DATASET RECORDS

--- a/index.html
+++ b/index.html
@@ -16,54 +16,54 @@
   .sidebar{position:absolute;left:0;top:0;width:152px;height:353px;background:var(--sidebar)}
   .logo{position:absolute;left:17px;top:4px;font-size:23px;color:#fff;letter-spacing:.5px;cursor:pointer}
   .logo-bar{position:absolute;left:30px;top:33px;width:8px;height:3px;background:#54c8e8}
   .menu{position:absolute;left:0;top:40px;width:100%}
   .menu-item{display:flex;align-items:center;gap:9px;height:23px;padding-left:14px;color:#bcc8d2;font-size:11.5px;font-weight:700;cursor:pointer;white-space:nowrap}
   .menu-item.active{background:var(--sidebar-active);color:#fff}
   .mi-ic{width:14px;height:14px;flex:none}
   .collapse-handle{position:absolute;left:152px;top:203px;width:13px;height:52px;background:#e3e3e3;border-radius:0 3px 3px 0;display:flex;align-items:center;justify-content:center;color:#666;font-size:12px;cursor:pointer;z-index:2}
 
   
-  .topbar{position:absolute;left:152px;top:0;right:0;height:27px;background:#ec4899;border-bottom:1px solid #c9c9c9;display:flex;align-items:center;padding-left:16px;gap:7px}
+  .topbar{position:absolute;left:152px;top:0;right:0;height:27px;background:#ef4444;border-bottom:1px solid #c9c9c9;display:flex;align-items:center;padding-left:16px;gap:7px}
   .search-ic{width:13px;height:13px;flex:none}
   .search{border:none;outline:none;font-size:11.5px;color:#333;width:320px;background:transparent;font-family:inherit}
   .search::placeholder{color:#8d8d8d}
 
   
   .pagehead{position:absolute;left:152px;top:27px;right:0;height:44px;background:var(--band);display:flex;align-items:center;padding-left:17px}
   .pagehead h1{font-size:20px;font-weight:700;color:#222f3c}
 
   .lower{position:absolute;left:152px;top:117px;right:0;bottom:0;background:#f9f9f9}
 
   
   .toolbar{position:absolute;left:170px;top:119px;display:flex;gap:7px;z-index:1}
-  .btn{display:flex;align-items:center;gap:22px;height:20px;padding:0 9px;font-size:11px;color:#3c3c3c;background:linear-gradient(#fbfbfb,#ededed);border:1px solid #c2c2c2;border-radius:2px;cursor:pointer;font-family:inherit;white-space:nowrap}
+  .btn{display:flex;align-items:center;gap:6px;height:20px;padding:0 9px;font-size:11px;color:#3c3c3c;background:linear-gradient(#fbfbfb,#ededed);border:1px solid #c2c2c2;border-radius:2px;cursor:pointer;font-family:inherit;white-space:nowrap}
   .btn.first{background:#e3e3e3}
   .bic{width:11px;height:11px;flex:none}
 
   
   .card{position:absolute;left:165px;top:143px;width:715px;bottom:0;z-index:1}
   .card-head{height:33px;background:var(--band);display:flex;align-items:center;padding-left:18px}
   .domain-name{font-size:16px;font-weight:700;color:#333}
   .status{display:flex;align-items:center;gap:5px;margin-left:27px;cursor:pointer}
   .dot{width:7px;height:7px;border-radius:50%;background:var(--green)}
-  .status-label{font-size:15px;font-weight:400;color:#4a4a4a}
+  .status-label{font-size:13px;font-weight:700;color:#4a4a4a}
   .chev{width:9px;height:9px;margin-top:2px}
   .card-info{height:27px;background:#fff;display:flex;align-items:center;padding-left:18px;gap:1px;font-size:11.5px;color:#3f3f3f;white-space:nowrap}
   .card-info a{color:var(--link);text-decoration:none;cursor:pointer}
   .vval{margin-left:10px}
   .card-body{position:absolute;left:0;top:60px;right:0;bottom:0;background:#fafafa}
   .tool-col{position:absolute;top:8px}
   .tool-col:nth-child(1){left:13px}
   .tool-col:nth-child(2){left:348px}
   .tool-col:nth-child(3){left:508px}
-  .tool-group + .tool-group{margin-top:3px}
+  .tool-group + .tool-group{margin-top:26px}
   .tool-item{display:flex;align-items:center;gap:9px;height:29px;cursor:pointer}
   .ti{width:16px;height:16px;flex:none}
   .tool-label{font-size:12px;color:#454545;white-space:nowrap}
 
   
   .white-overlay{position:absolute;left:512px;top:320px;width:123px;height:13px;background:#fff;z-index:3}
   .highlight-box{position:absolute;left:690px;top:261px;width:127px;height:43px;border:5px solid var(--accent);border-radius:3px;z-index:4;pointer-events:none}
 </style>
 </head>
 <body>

...

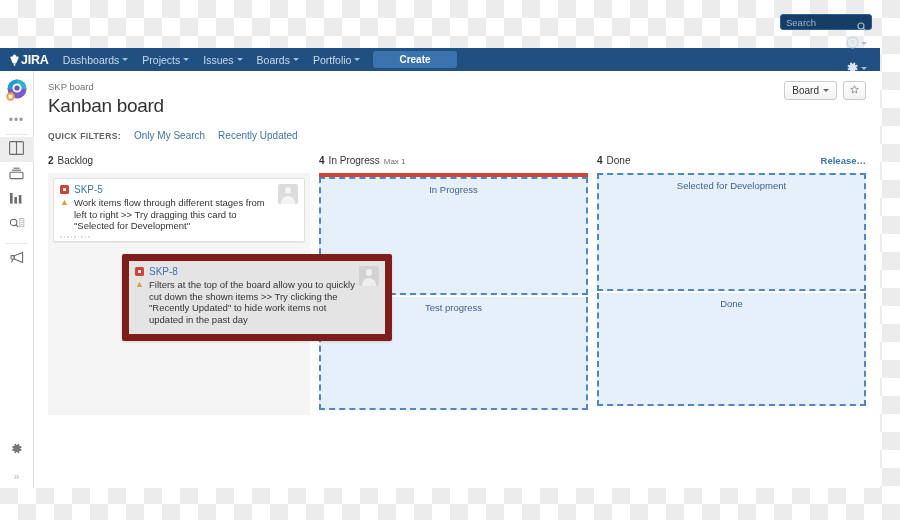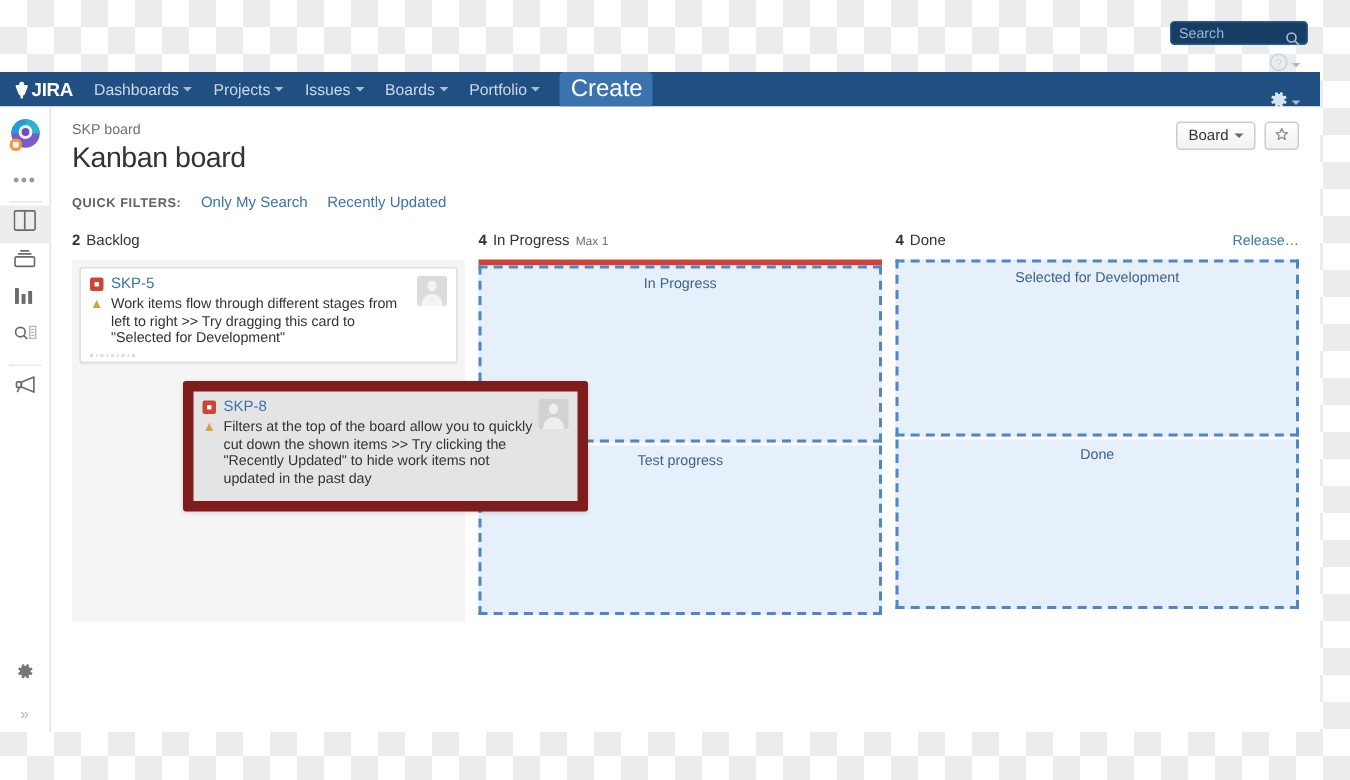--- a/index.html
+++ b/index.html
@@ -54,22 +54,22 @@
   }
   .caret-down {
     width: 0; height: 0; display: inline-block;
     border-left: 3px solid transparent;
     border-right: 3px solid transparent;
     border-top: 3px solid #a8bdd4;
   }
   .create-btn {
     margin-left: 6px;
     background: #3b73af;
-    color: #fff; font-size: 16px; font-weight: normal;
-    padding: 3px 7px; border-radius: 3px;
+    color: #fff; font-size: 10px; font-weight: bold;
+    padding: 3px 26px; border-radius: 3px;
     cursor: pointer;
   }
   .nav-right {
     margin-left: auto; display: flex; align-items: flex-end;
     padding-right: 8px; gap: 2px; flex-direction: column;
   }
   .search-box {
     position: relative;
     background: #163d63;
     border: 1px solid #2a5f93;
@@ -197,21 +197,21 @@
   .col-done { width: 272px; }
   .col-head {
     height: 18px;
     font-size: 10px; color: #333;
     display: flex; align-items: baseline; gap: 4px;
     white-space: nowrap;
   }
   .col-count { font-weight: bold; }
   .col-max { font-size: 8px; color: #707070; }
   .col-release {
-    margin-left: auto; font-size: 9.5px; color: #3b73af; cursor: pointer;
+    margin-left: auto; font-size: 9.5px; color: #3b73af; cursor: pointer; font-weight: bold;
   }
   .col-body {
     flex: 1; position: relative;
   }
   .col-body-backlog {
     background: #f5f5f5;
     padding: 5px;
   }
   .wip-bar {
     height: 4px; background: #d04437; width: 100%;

==

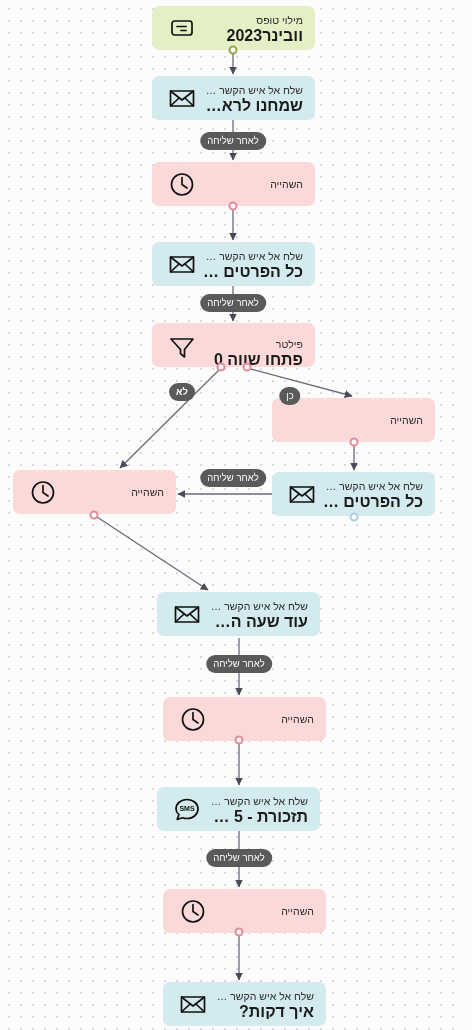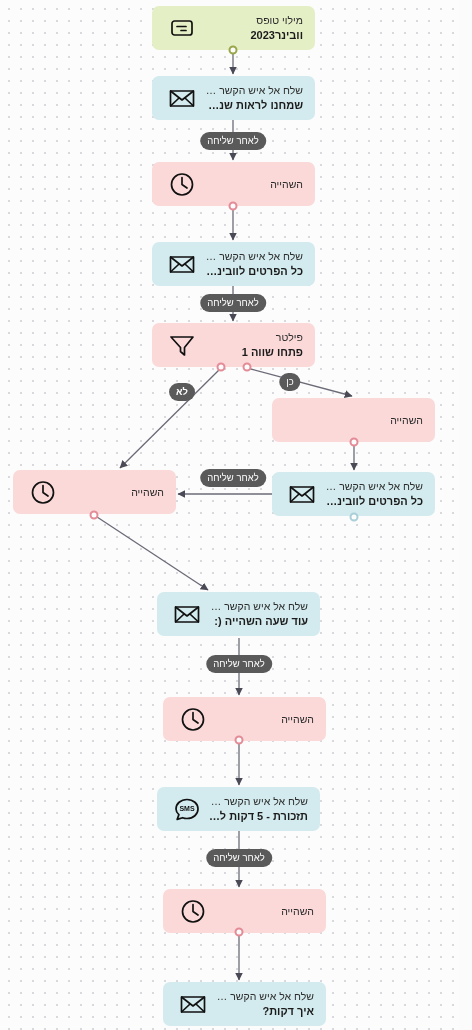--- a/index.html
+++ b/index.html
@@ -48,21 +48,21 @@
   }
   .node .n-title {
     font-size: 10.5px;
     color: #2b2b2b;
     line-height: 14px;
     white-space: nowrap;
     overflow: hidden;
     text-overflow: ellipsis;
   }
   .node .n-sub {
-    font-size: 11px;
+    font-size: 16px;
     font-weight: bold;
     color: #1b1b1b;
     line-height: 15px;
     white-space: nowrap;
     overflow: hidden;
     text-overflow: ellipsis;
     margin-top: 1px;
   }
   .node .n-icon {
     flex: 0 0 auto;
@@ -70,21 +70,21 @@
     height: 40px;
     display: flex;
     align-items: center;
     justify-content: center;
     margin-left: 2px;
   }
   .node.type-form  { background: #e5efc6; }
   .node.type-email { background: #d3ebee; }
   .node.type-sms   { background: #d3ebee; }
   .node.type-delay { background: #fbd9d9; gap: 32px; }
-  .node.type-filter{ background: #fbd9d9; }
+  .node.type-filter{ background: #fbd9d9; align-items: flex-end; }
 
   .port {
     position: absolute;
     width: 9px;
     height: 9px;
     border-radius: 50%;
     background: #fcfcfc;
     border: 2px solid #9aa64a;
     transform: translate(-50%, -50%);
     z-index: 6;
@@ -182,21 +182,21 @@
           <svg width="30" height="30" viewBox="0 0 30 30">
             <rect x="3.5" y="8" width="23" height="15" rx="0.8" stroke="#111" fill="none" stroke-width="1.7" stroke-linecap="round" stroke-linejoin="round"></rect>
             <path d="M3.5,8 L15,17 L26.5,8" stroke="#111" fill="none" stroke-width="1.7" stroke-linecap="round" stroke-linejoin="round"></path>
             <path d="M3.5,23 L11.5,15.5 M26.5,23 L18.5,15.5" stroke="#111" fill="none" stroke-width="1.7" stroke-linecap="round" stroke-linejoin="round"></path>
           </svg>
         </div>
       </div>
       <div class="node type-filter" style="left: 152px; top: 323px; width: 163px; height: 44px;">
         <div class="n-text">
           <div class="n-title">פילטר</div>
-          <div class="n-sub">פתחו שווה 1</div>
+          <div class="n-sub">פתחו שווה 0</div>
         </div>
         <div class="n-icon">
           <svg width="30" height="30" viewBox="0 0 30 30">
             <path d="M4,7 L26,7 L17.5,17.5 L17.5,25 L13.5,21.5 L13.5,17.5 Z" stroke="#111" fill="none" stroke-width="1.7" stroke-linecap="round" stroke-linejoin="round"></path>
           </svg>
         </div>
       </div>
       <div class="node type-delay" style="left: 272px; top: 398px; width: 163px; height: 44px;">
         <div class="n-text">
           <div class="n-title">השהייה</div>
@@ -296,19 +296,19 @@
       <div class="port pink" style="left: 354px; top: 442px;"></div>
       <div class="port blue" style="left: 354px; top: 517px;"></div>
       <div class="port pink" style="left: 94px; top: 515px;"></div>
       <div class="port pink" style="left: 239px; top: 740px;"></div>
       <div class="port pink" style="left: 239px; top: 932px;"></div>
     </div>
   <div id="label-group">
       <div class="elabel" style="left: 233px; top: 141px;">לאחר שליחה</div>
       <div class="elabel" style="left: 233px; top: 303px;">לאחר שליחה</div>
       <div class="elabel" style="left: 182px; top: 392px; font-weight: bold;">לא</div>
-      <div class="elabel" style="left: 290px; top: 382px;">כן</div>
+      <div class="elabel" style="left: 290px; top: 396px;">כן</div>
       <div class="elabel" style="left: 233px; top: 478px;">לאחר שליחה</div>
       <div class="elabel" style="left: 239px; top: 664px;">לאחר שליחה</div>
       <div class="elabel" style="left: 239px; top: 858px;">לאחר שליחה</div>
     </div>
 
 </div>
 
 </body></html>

EXERCISE DIRECTIONS
In the listing above, start at the line with "-182,21 +182,21 @@", go on through the line with "182px; top: 392px;", and copy each of those lines exactly; leave out all the rest.

COMPLETED EXERCISE
@@ -182,21 +182,21 @@
           <svg width="30" height="30" viewBox="0 0 30 30">
             <rect x="3.5" y="8" width="23" height="15" rx="0.8" stroke="#111" fill="none" stroke-width="1.7" stroke-linecap="round" stroke-linejoin="round"></rect>
             <path d="M3.5,8 L15,17 L26.5,8" stroke="#111" fill="none" stroke-width="1.7" stroke-linecap="round" stroke-linejoin="round"></path>
             <path d="M3.5,23 L11.5,15.5 M26.5,23 L18.5,15.5" stroke="#111" fill="none" stroke-width="1.7" stroke-linecap="round" stroke-linejoin="round"></path>
           </svg>
         </div>
       </div>
       <div class="node type-filter" style="left: 152px; top: 323px; width: 163px; height: 44px;">
         <div class="n-text">
           <div class="n-title">פילטר</div>
-          <div class="n-sub">פתחו שווה 1</div>
+          <div class="n-sub">פתחו שווה 0</div>
         </div>
         <div class="n-icon">
           <svg width="30" height="30" viewBox="0 0 30 30">
             <path d="M4,7 L26,7 L17.5,17.5 L17.5,25 L13.5,21.5 L13.5,17.5 Z" stroke="#111" fill="none" stroke-width="1.7" stroke-linecap="round" stroke-linejoin="round"></path>
           </svg>
         </div>
       </div>
       <div class="node type-delay" style="left: 272px; top: 398px; width: 163px; height: 44px;">
         <div class="n-text">
           <div class="n-title">השהייה</div>
@@ -296,19 +296,19 @@
       <div class="port pink" style="left: 354px; top: 442px;"></div>
       <div class="port blue" style="left: 354px; top: 517px;"></div>
       <div class="port pink" style="left: 94px; top: 515px;"></div>
       <div class="port pink" style="left: 239px; top: 740px;"></div>
       <div class="port pink" style="left: 239px; top: 932px;"></div>
     </div>
   <div id="label-group">
       <div class="elabel" style="left: 233px; top: 141px;">לאחר שליחה</div>
       <div class="elabel" style="left: 233px; top: 303px;">לאחר שליחה</div>
       <div class="elabel" style="left: 182px; top: 392px; font-weight: bold;">לא</div>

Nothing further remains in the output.